Both philosophically and in practice, the factory farming of animals operates in direct opposition to the basic tenets of a biodiverse world.
Biodiversity thrives on a multitude of species. Factory farming is based on the standardization and uniformity of just a few types of animals and crops.[1,2]
Biodiversity thrives on the interdependence of species. Factory farming concentrates and isolates farmed animals.[3,4]
Biodiversity relies on diverse food supplies. Factory farming depends on enormous quantities of 3 monoculture feed crops.[5]

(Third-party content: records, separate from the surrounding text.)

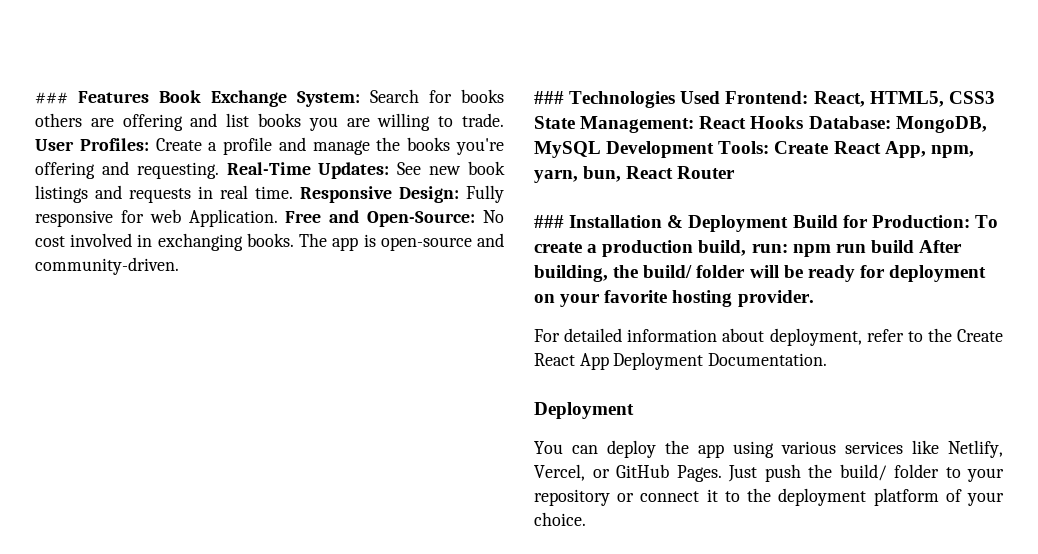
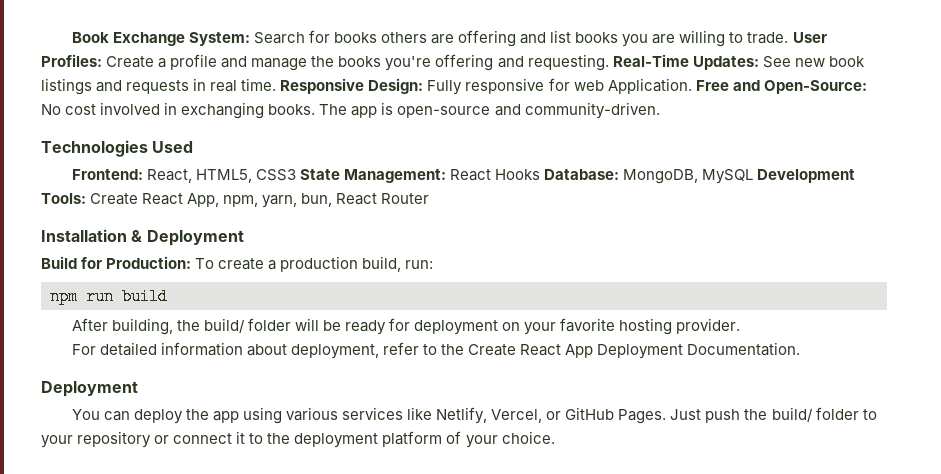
- ### Features Book Exchange System: Search for books others are offering and list books you are willing to trade.
+ Book Exchange System: Search for books others are offering and list books you are willing to trade.
- ### Technologies Used Frontend: React, HTML5, CSS3 State Management: React Hooks Database: MongoDB, MySQL Development Tools: Create React App, npm, yarn, bun, React Router
+ Technologies Used
+ Frontend: React, HTML5, CSS3 State Management: React Hooks Database: MongoDB, MySQL Development Tools: Create React App, npm, yarn, bun, React Router
- ### Installation & Deployment Build for Production: To create a production build, run: npm run build After building, the build/ folder will be ready for deployment on your favorite hosting provider.
+ Installation & Deployment
+ Build for Production: To create a production build, run:
+ npm run build
+ After building, the build/ folder will be ready for deployment on your favorite hosting provider.

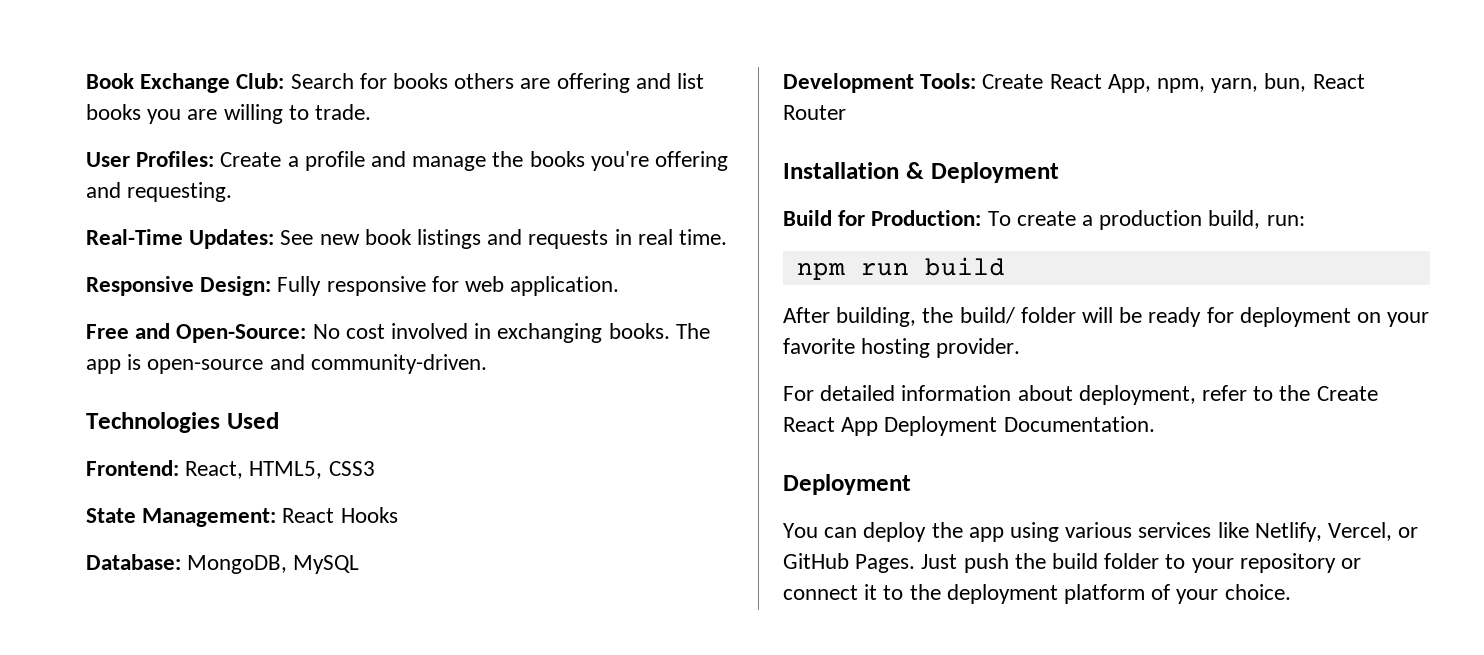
- Book Exchange System: Search for books others are offering and list books you are willing to trade. User Profiles: Create a profile and manage the books you're offering and requesting. Real-Time Updates: See new book listings and requests in real time. Responsive Design: Fully responsive for web Application. Free and Open-Source: No cost involved in exchanging books.
+ Book Exchange Club: Search for books others are offering and list books you are willing to trade.
+ User Profiles: Create a profile and manage the books you're offering and requesting.
+ Real-Time Updates: See new book listings and requests in real time.
+ Responsive Design: Fully responsive for web application.
+ Free and Open-Source: No cost involved in exchanging books.
- Frontend: React, HTML5, CSS3 State Management: React Hooks Database: MongoDB, MySQL Development Tools: Create React App, npm, yarn, bun, React Router
+ Frontend: React, HTML5, CSS3
+ State Management: React Hooks
+ Database: MongoDB, MySQL
+ Development Tools: Create React App, npm, yarn, bun, React Router
- Just push the build/ folder to your repository or connect it to the deployment platform of your choice.
+ Just push the build folder to your repository or connect it to the deployment platform of your choice.

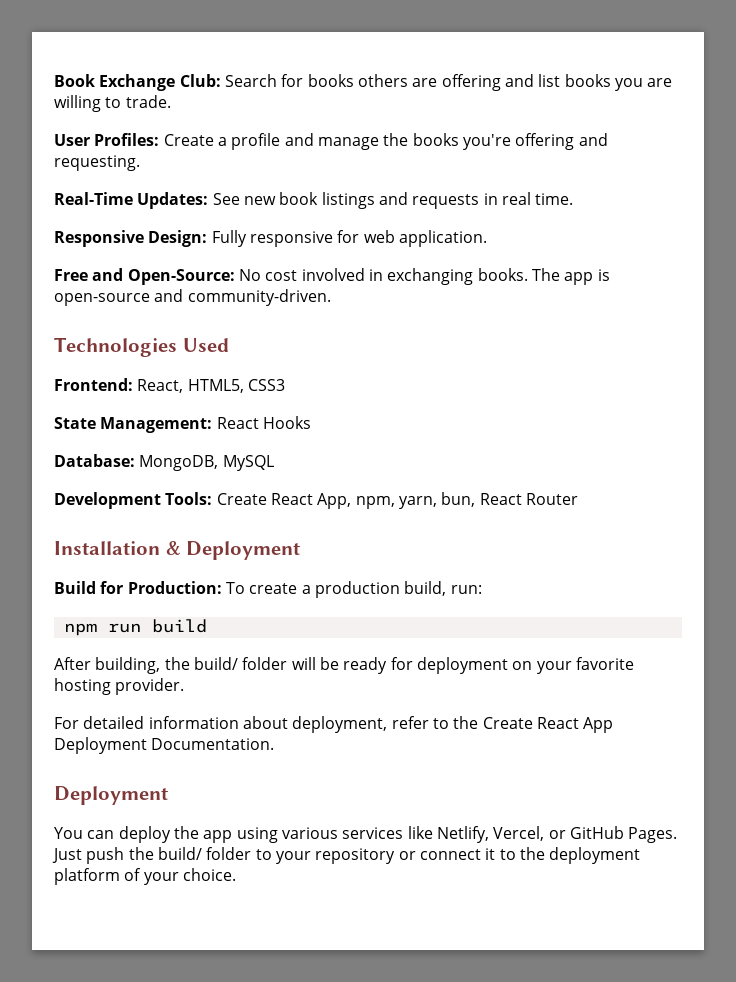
- Just push the build folder to your repository or connect it to the deployment platform of your choice.
+ Just push the build/ folder to your repository or connect it to the deployment platform of your choice.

Biodiversity slowly evolves over millions of years. Factory farming aggressively manipulates genetics over decades.[6]
Biodiversity requires shared access to resources. Factory farming impounds an ever greater share.[7-9]
Long, J. A., et al., (2019). Protecting food animal gene pools for future generations, Council for Agricultural Science and Technology, Issue Paper 65, p. 2. [“The highly specialized livestock industries in North America are dominated by a small number of productive breeds for which there is a concomitant downward trend in the effective number of breeding animals and a general contraction of genetic diversity, particularly in the commercial dairy and poultry breeds.”]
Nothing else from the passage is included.